UH Historians team up with engineers to understand the future of the power grid

The interdisciplinary, multi-university collaboration will use oral histories to help shed light on the development of the North American power grid.


Power systems experts from around the world gathering in St. Louis in 1904 to discuss anything and everything electrical, including the operation of the then new networks of synchronous generators.
Power systems experts from around the world gathering in St. Louis in 1904 to discuss anything and everything electrical, including the operation of the then new networks of synchronous generators.

Edited by LaRahia Smith

The University of Houston’s Center for Public History is playing a key role in a new interdisciplinary research project that aims to uncover the untold stories behind the North American power grid.

Funded by the Alfred P. Sloan Foundation, the two-year study will examine the central role of algorithms in the development of the electric power grid and their potential impact on the cleaner grid of the future. CPH, housed in the College of Liberal Arts and Social Sciences at the University of Houston, will collect and preserve oral histories from individuals who were instrumental in the development, adoption, and application of algorithms in North America.

“While electrical engineering is at the forefront of many of today’s technological advancements, a critical step in the process of innovative and cutting-edge research is working to understand the past,” said Dan Molzahn, assistant professor in the Georgia Tech School of Electrical and Computer Engineering and the project’s principal investigator.

The group’s project, "Algorithms and Power Systems Architecture: Using Historical Analysis to Envision a Sustainable Future," emerges out of the Sloan Foundation’s emphasis to award historical scholarship projects that look to understand the contemporary context of scientific research and inform current and future research and policy practices. The study will examine the relatively invisible, yet central, role of the algorithms 20th-century engineers developed to provide optimization and control of the electric power grid and the ways in which these algorithms might impact the cleaner grid of the future.

“Clarifying how invisible technologies [like algorithms] became established in large and complex power systems is the ultimate goal of the project,” Molzahn said. “As algorithms became thoroughly naturalized within power systems architecture, they set the boundaries and established the scope of possibility; this can restrict innovation across the technology spectrum.”

The research team — two historians and two engineers — represents an innovative alliance of technical, historical, and public policy approaches. In addition to Molzahn, the team includes Julie Cohn, a research historian at the Center for Public History at the University of Houston (UH); Monica Perales, associate professor of history and director of the Center for Public History at UH; and Sairaj Dhople, associate professor of electrical and computer engineering at the University of Minnesota (UMN).

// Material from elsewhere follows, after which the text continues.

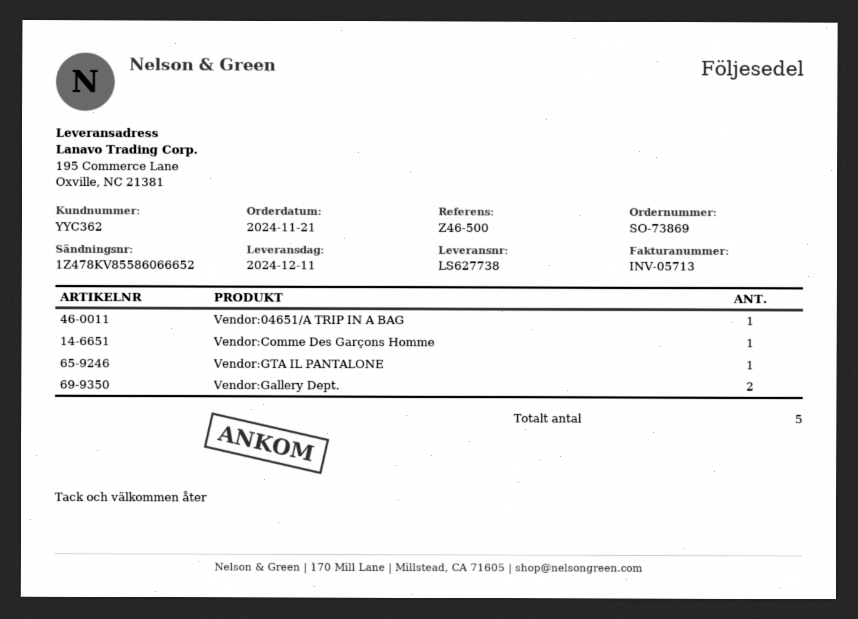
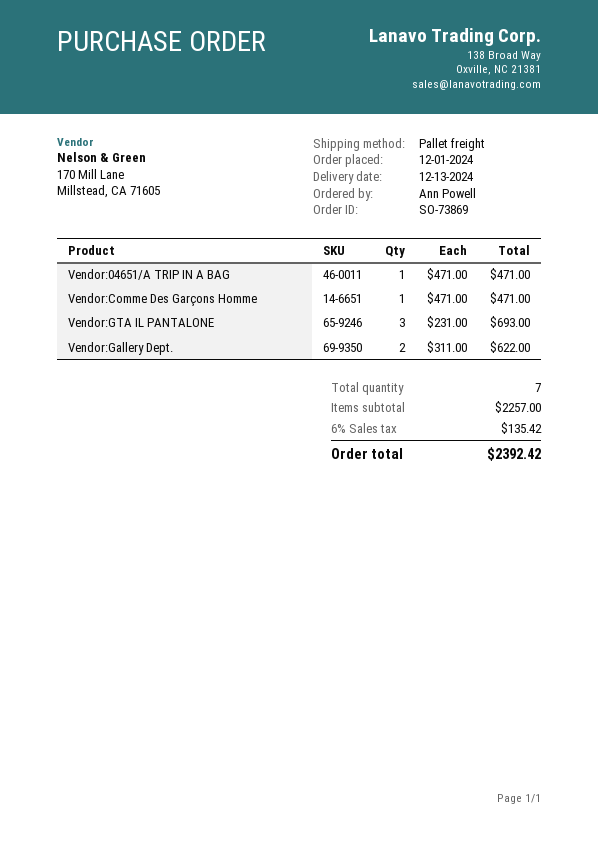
order date: 2024-11-21 -> 2024-12-01
delivery date: 2024-12-11 -> 2024-12-13
Vendor:GTA IL PANTALONE: 1 -> 3
total quantity: 5 -> 7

The project comes at a time when power grids are in the throes of new demands and transformation. As a result of aging technology and regulatory structures that impede upgrades of essential power infrastructure, current grids are inadequate in integrating renewable energy sources at the scale the market requires. Energy providers and researchers are also looking for ways to guard power systems against cyber assaults, as well as against an increased risk of extreme weather events due to climate change — the average overall duration of power interruptions due to weather in the U.S. doubled since 2015, according to the U.S. Department of Energy.

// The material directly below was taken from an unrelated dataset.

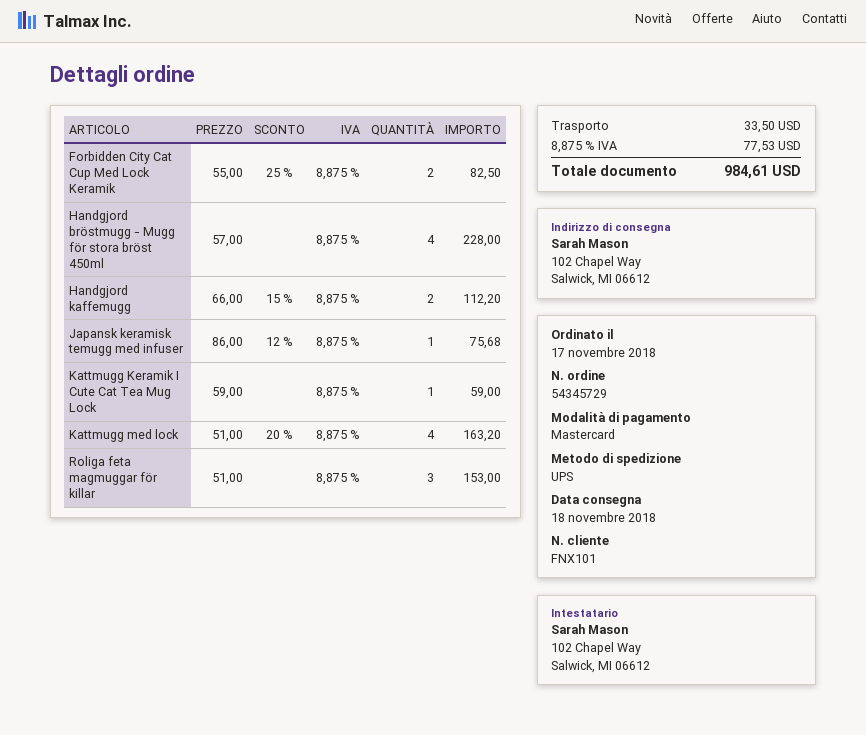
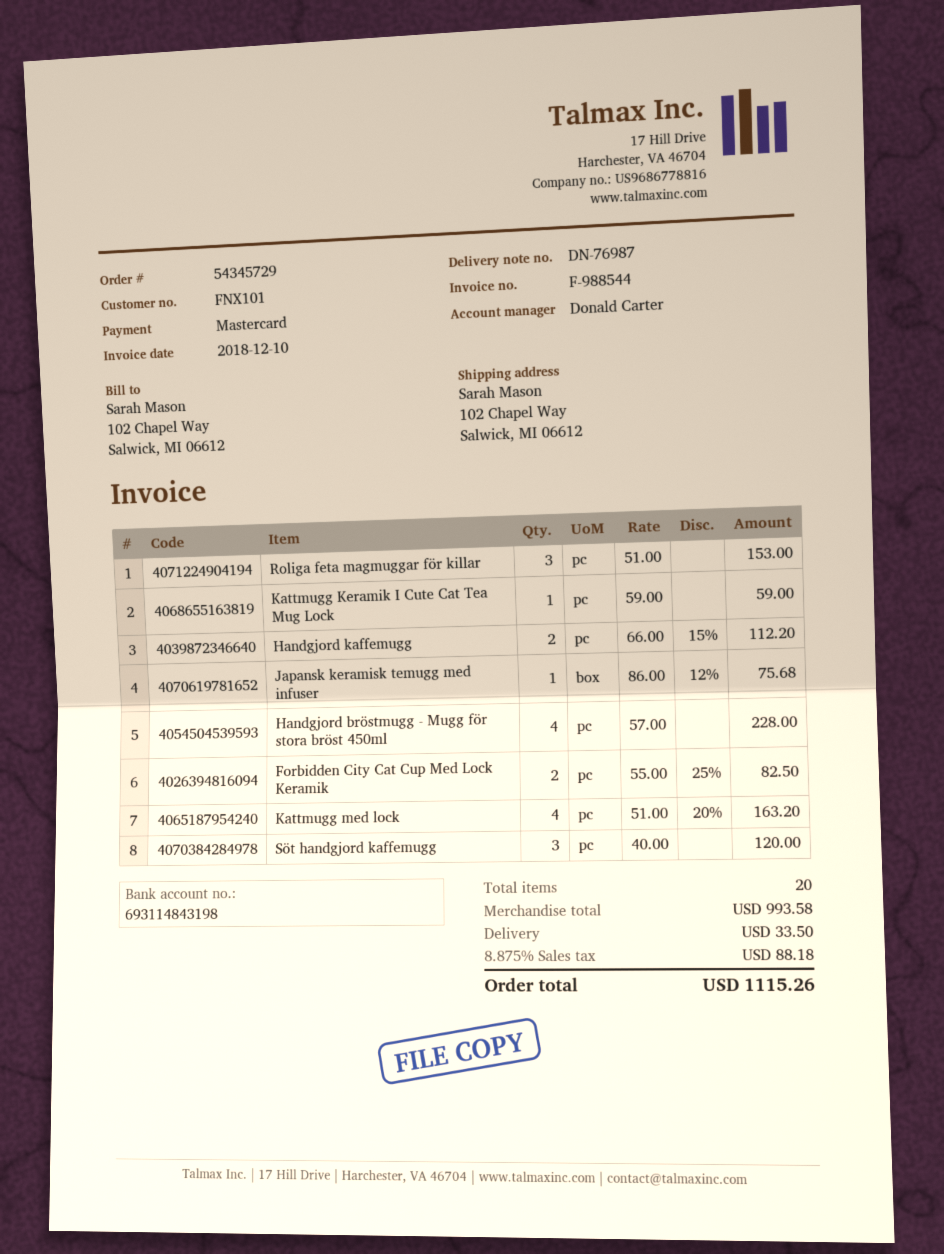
Söt handgjord kaffemugg: none -> 3 x 40.00 = 120.00
tax: 8.875% = 77.53 -> 8.875% = 88.18
total: 984.61 -> 1115.26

“The opportunities and challenges of widespread electrification are front and center for the public. Debates about climate change, opposition to large-scale energy infrastructure, and periodic weather-related power outages appear in the news regularly,” said Cohn, who is an expert on the development of the North American electric power grid and author of the book “The Grid” on the topic.

A particularly important part of the project is collecting the oral history of individuals who were instrumental in the development, adoption, and application of algorithms in North America. The team will train history and engineering graduate students to conduct approximately 50 interviews with members of the National Academy of Engineering, IEEE Fellows, and prominent power systems engineers.

“The interviews themselves will be the best way to make this project relevant for a non-technical audience,” said Perales, an expert on oral history methods. “When you hear a person tell their story about why they became interested in working on the power system, it is often more than a ‘technical’ story. They offer insight into the ‘why’, which is always compelling.”

The interviews will be archived at UH and the IEEE History Center and will eventually be made available to other researchers and the public. The team will use the interviews as important source information to produce a podcast that interprets the highly technical history of algorithms and power systems architecture for a broad audience, especially those interested in climate change and sustainability.

The completed history will then be leveraged in engineering courses taught by Molzahn at Tech and Dhople at the UM with the hope that other institutions will utilize the team’s findings to provide appropriate historical context in their power engineering courses.